Out of the material that follows, write out exactly the lines from the line with "- Dialectic can" to the line with "- To initiate", both ends included, and no others.
Start of Provided records
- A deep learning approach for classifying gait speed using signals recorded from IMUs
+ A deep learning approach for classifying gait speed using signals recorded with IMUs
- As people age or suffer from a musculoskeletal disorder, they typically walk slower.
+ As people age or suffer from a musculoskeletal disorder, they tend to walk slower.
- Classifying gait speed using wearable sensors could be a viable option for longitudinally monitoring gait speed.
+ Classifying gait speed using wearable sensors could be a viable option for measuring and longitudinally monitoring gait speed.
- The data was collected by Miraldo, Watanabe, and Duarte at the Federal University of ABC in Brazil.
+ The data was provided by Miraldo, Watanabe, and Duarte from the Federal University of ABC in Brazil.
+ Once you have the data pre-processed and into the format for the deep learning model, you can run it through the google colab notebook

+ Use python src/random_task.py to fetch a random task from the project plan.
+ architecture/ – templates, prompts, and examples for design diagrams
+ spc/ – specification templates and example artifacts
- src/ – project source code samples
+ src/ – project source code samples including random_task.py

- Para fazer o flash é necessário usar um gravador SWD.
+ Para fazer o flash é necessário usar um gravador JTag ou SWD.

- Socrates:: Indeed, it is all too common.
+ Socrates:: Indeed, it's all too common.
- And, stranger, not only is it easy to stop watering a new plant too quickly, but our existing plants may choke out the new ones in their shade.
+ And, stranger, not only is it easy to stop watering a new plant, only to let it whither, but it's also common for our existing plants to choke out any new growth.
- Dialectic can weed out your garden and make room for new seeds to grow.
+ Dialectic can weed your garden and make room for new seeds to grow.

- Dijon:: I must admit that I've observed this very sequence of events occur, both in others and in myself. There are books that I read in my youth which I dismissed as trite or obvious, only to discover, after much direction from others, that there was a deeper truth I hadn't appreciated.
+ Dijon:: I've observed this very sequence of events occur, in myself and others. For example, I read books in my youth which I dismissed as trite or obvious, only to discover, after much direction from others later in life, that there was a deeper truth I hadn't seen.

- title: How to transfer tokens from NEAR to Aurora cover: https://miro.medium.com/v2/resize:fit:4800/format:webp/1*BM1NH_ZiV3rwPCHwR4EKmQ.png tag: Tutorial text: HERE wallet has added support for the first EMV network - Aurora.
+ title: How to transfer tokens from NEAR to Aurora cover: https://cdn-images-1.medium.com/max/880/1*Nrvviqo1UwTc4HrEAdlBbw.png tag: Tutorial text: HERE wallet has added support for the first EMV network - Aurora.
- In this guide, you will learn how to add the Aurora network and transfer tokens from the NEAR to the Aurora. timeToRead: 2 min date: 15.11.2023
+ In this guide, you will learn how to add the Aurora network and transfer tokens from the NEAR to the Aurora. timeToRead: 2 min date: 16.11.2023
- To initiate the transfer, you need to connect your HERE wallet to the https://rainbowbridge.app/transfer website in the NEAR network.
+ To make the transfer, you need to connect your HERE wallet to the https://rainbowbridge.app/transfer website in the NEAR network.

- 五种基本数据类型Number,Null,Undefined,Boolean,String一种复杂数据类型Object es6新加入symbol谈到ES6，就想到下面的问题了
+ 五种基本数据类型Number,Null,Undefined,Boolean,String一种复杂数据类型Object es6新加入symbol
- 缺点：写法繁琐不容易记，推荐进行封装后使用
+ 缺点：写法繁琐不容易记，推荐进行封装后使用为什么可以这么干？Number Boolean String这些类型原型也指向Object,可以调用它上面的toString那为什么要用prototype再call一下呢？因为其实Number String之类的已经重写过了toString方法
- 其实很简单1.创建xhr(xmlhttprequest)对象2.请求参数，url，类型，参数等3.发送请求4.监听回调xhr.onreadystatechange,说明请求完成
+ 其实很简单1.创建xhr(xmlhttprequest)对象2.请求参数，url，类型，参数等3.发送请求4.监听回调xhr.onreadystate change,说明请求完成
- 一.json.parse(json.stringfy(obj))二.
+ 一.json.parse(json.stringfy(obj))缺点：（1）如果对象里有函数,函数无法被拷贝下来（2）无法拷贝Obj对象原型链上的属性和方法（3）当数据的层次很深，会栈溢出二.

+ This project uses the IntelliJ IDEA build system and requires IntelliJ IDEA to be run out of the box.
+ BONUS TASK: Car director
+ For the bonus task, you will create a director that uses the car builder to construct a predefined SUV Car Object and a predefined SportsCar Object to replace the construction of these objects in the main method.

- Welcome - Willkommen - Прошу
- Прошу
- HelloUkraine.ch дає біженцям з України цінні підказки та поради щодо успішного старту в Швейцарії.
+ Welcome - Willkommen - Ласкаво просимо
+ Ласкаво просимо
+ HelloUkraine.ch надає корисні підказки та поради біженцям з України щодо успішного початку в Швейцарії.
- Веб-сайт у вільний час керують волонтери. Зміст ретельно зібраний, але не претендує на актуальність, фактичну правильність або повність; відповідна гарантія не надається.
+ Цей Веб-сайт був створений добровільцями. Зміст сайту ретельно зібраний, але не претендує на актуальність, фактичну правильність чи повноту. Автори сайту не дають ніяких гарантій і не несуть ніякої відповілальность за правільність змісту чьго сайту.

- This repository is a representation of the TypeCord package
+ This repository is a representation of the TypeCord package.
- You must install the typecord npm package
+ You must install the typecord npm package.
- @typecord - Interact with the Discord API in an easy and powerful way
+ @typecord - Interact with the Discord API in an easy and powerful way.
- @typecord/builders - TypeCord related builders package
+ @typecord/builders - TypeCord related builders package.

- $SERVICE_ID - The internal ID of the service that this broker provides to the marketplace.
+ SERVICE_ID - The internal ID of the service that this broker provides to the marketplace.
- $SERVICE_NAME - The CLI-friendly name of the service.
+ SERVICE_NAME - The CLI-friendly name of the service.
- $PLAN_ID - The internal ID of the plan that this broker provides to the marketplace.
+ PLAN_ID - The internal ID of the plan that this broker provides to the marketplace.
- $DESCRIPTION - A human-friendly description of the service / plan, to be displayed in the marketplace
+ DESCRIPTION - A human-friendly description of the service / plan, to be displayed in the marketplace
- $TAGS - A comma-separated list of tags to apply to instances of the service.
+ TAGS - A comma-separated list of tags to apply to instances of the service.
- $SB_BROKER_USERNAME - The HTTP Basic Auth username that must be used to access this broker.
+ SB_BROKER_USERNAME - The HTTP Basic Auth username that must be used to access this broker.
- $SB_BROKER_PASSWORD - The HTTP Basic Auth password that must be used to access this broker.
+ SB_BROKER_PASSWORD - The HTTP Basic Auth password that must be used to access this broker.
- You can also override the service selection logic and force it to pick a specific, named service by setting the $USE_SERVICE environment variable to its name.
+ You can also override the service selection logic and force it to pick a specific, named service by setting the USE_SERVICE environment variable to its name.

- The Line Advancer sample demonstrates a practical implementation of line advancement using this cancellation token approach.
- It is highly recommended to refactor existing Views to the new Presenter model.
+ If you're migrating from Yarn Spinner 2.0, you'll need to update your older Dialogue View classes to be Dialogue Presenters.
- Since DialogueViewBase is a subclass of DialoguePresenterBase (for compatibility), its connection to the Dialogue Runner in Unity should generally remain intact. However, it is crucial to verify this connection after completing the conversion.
End of Provided records
## Written solution
- Dialectic can weed out your garden and make room for new seeds to grow.
+ Dialectic can weed your garden and make room for new seeds to grow.

- Dijon:: I must admit that I've observed this very sequence of events occur, both in others and in myself. There are books that I read in my youth which I dismissed as trite or obvious, only to discover, after much direction from others, that there was a deeper truth I hadn't appreciated.
+ Dijon:: I've observed this very sequence of events occur, in myself and others. For example, I read books in my youth which I dismissed as trite or obvious, only to discover, after much direction from others later in life, that there was a deeper truth I hadn't seen.

- title: How to transfer tokens from NEAR to Aurora cover: https://miro.medium.com/v2/resize:fit:4800/format:webp/1*BM1NH_ZiV3rwPCHwR4EKmQ.png tag: Tutorial text: HERE wallet has added support for the first EMV network - Aurora.
+ title: How to transfer tokens from NEAR to Aurora cover: https://cdn-images-1.medium.com/max/880/1*Nrvviqo1UwTc4HrEAdlBbw.png tag: Tutorial text: HERE wallet has added support for the first EMV network - Aurora.
- In this guide, you will learn how to add the Aurora network and transfer tokens from the NEAR to the Aurora. timeToRead: 2 min date: 15.11.2023
+ In this guide, you will learn how to add the Aurora network and transfer tokens from the NEAR to the Aurora. timeToRead: 2 min date: 16.11.2023
- To initiate the transfer, you need to connect your HERE wallet to the https://rainbowbridge.app/transfer website in the NEAR network.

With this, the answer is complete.